# For Sale/Found Cheap 180 Gallon Fish Tank



## babbar32 (Jan 18, 2012)

Hi,Just found 2 tanks that are 180 gallon each stacked on each other one is a sump and other is a tank or both can be used as tanks were posted for $700 but I talked to the guy and we agreed on 350$ but I only have room for one of them I was thinking maybe someone was needing one too and lived near abbotsford area and we could split tanks and money so we would pay 175 each only but for tanks only nothing else such as stand is not included!

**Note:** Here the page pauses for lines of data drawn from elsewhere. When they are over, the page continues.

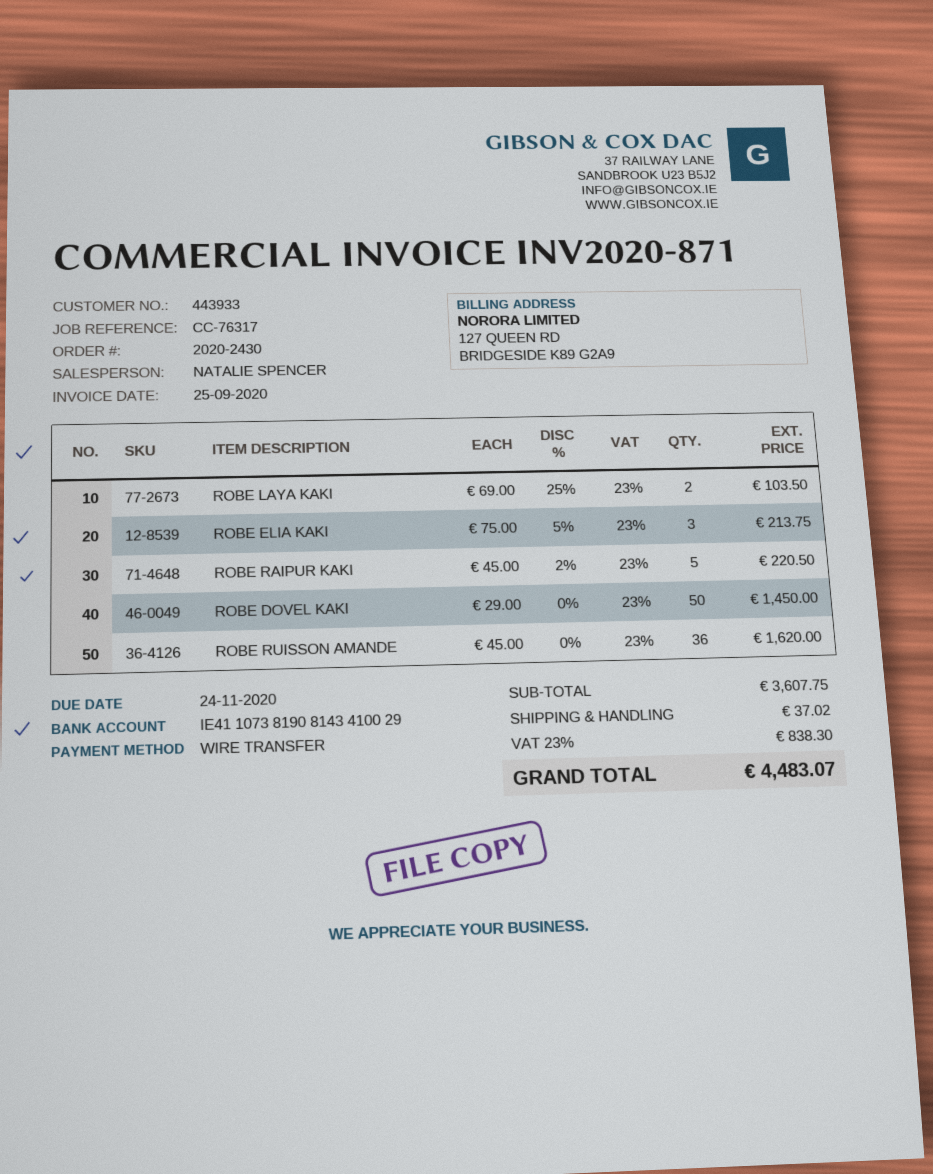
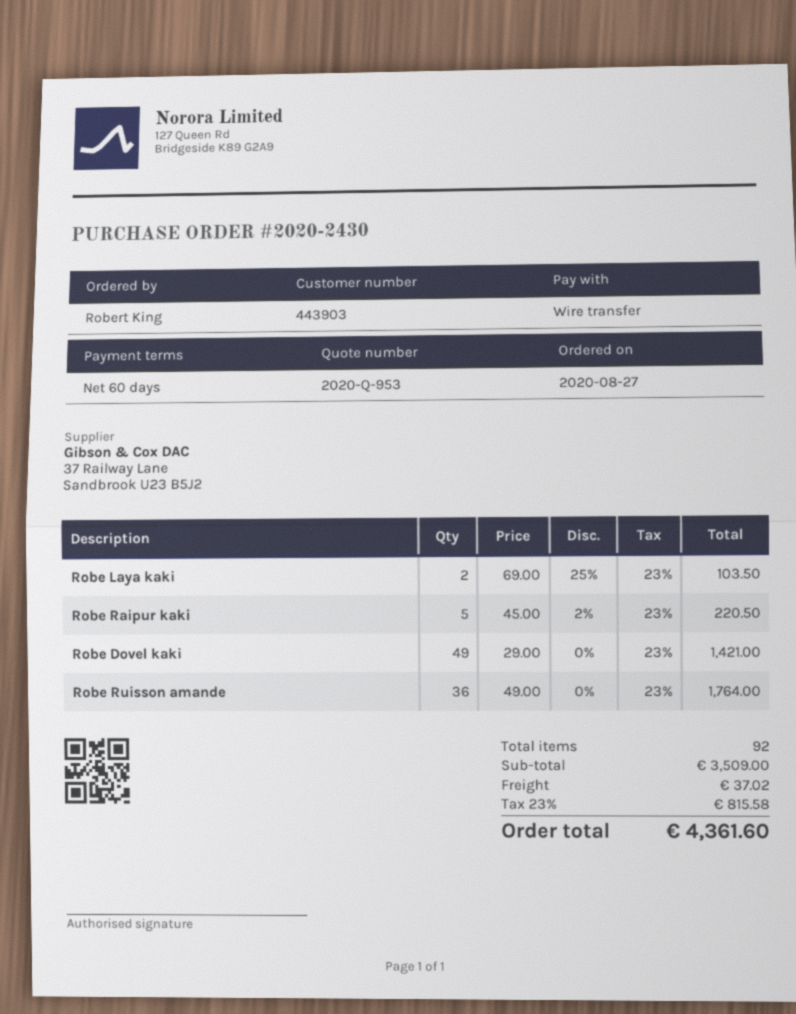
customer number: 443933 -> 443903
ROBE ELIA KAKI: 3 x 75.00 - 5% = 213.75 -> none
ROBE DOVEL KAKI: 50 x 29.00 = 1450.00 -> 49 x 29.00 = 1421.00
ROBE RUISSON AMANDE: 36 x 45.00 = 1620.00 -> 36 x 49.00 = 1764.00
subtotal: 3607.75 -> 3509.00
tax: 23% = 838.30 -> 23% = 815.58
total: 4483.07 -> 4361.60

The dimension are around 90x19Wx19H..ALSO WE WOULD NEED A BIG TRUCK TO GET IT OUT HERE OR MAYBE EVEN SOMEWAY GET THEM ON A BIG PICKUP TRUCK BUT I DO NOT DRIVE SO WOULD NEED YOU TO GET THEM HERE. LET ME KNOW IF SOMEONE IS INTERESTED IN ONE.

Cheers
Ray


----------



## MOLOTO (Jun 8, 2010)

Is this on Craigslist? Any pics?


----------



## poiuy704 (Nov 6, 2010)

I'd love to get the other one from you but I'm sure that would be the one that gets me thrown out on the street!


----------



## babbar32 (Jan 18, 2012)

Here is a pic:

5Fc5M25Jb3Mb3I23L8c2d78506dbeb52416ab.jpg - Picamatic - upload images to blogs, forums or chats


----------



## Brisch (May 13, 2010)

I might know someone who would want it, ill let you know asap


----------



## SeaHorse_Fanatic (Apr 22, 2010)

90*19*19= 140g not 180g


----------



## babbar32 (Jan 18, 2012)

It may be a little more not exactly sure.


----------



## babbar32 (Jan 18, 2012)

Brisch said:


> I might know someone who would want it, ill let you know asap


ok thanks!!!


----------



## Jasonator (Jul 12, 2011)

babbar32 said:


> Hi,Just found 2 tanks that are 180 gallon each stacked on each other one is a sump and other is a tank or both can be used as tanks were posted for $700 but I talked to the guy and we agreed on 350$ but I only have room for one of them I was thinking maybe someone was needing one too and lived near abbotsford area and we could split tanks and money so we would pay 175 each only but for tanks only nothing else such as stand is not included!
> 
> The dimension are around 90x19Wx19H..ALSO WE WOULD NEED A BIG TRUCK TO GET IT OUT HERE OR MAYBE EVEN SOMEWAY GET THEM ON A BIG PICKUP TRUCK BUT I DO NOT DRIVE SO WOULD NEED YOU TO GET THEM HERE. LET ME KNOW IF SOMEONE IS INTERESTED IN ONE.
> 
> ...


Didn't you msg me *just last night * that you got them, filled one and it cracked beyond repair ??????

.


----------



## dino (Aug 29, 2011)

i think a explanation is in order


----------



## babbar32 (Jan 18, 2012)

lol no..I think you miss understood I bought this one (the 120 with divider) and one side of the divided tank cracked:
http://www.bcaquaria.com/forum/freshwater-equipment-classifieds-27/aquariums-fors-ale-25333/

I also said I got it for 120 cash and my cash went to waist, these ones are both for 350$.. is that enough of an explanation and also you can ask chwkmale he's the one who sold it to me.


----------



## Jasonator (Jul 12, 2011)

Jasonator said:


> Didn't you msg me *just last night * that you got them, filled one and it cracked beyond repair ??????
> 
> .


MY BAD!!! I MADE A MISTAKE!! VEEERY SORRY!!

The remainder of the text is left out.